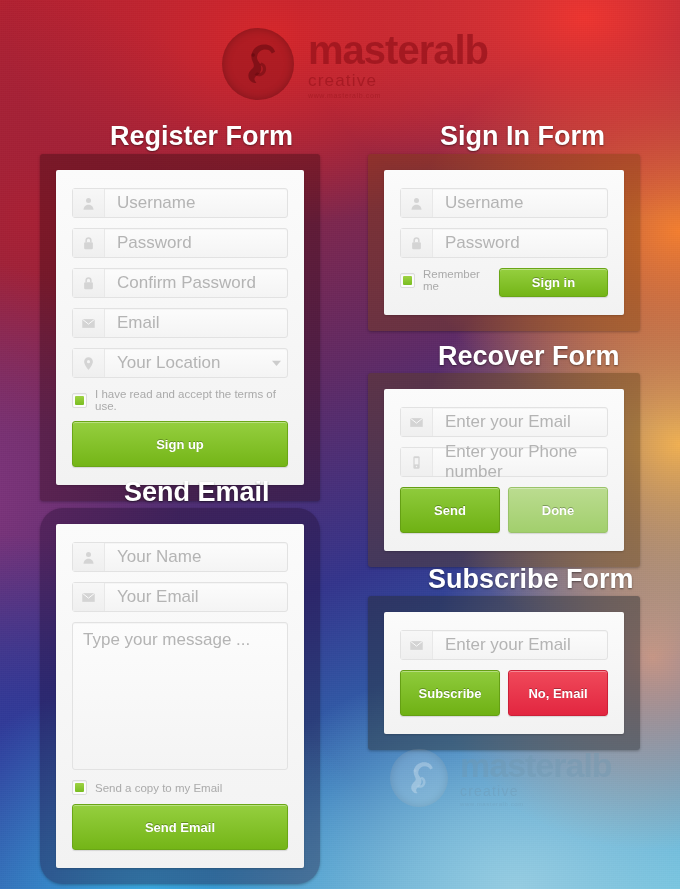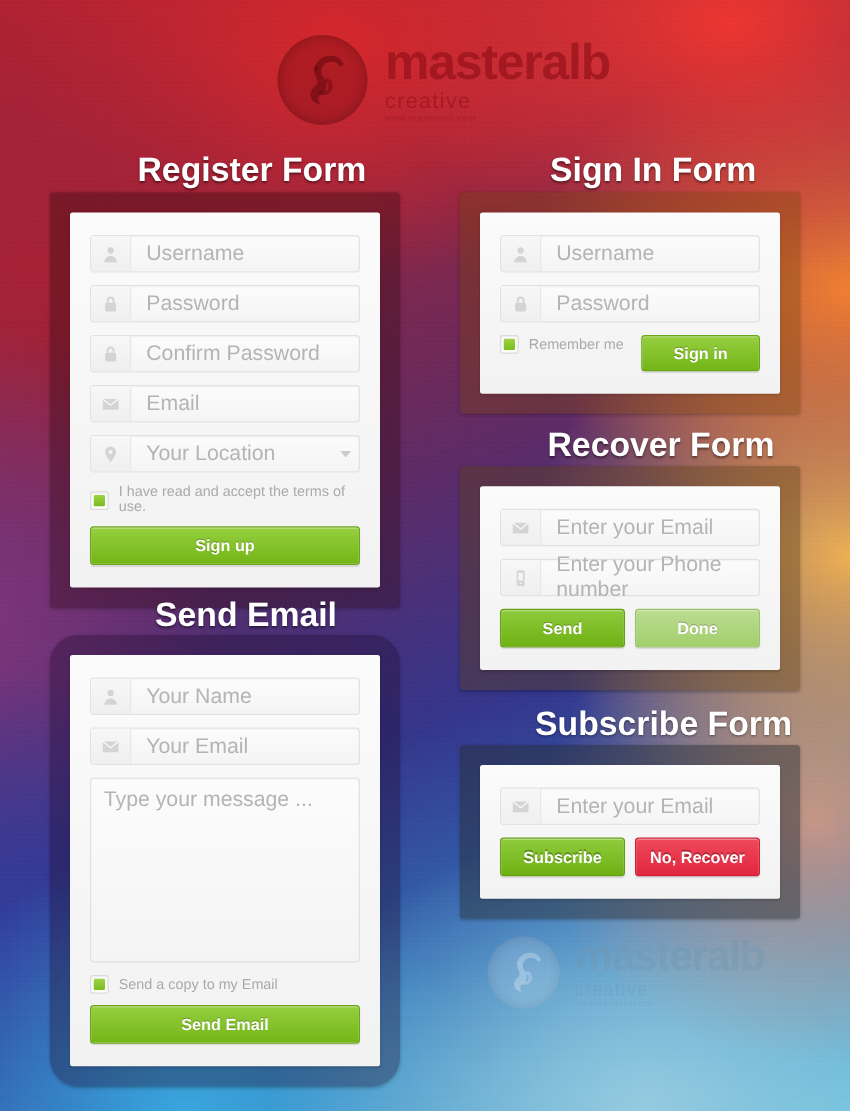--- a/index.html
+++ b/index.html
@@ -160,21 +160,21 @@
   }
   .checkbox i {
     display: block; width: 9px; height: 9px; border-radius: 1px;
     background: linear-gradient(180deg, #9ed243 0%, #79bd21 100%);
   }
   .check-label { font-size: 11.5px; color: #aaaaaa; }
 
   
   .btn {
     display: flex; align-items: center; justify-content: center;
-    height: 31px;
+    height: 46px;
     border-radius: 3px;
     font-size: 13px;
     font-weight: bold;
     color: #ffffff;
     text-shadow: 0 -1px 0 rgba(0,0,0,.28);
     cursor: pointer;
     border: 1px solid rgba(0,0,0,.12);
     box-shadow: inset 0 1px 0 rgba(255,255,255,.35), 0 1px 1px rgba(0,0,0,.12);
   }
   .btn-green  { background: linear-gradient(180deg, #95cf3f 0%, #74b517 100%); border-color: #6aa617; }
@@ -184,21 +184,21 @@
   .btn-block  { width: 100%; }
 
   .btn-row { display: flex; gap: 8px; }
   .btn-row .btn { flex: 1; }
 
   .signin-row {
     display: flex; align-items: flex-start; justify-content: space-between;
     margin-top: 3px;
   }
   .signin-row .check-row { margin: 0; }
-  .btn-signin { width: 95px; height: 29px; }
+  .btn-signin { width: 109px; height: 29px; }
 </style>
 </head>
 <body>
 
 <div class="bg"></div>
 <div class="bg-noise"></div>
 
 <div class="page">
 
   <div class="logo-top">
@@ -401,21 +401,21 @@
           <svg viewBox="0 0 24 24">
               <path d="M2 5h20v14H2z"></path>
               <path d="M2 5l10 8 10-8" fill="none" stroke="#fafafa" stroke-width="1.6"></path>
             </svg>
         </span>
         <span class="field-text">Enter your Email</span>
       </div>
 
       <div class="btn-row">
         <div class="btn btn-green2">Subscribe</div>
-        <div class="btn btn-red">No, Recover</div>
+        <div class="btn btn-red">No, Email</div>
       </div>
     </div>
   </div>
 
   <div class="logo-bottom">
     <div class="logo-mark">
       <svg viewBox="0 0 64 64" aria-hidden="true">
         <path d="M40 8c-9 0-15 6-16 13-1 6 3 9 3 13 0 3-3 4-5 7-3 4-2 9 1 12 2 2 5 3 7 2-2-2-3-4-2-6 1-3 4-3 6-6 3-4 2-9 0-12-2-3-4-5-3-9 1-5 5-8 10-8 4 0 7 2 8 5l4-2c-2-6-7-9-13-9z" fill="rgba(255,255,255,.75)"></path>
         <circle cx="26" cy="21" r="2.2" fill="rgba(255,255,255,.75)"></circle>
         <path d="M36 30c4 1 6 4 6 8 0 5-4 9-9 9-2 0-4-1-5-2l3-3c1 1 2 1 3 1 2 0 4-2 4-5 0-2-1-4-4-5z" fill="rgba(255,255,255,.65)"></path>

# # # # #

What to work on:
Show me all lines in the records that contain "display".

The answer:
     display: block; width: 9px; height: 9px; border-radius: 1px;
     display: flex; align-items: center; justify-content: center;
   .btn-row { display: flex; gap: 8px; }
     display: flex; align-items: flex-start; justify-content: space-between;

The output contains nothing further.